» **Material to process**
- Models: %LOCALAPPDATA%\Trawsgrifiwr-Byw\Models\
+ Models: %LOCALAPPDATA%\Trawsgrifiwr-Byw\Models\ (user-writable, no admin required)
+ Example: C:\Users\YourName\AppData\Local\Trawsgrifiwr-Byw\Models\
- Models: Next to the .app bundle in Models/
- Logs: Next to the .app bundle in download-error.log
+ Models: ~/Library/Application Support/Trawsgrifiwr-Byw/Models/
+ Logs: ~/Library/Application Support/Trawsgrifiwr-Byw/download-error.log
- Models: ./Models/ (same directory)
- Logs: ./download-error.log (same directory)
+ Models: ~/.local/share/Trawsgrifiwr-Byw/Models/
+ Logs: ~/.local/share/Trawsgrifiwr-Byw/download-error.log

» **Problem statement**
The records above should be returned exactly.

» **Response area**
- Models: %LOCALAPPDATA%\Trawsgrifiwr-Byw\Models\
+ Models: %LOCALAPPDATA%\Trawsgrifiwr-Byw\Models\ (user-writable, no admin required)
+ Example: C:\Users\YourName\AppData\Local\Trawsgrifiwr-Byw\Models\
- Models: Next to the .app bundle in Models/
- Logs: Next to the .app bundle in download-error.log
+ Models: ~/Library/Application Support/Trawsgrifiwr-Byw/Models/
+ Logs: ~/Library/Application Support/Trawsgrifiwr-Byw/download-error.log
- Models: ./Models/ (same directory)
- Logs: ./download-error.log (same directory)
+ Models: ~/.local/share/Trawsgrifiwr-Byw/Models/
+ Logs: ~/.local/share/Trawsgrifiwr-Byw/download-error.log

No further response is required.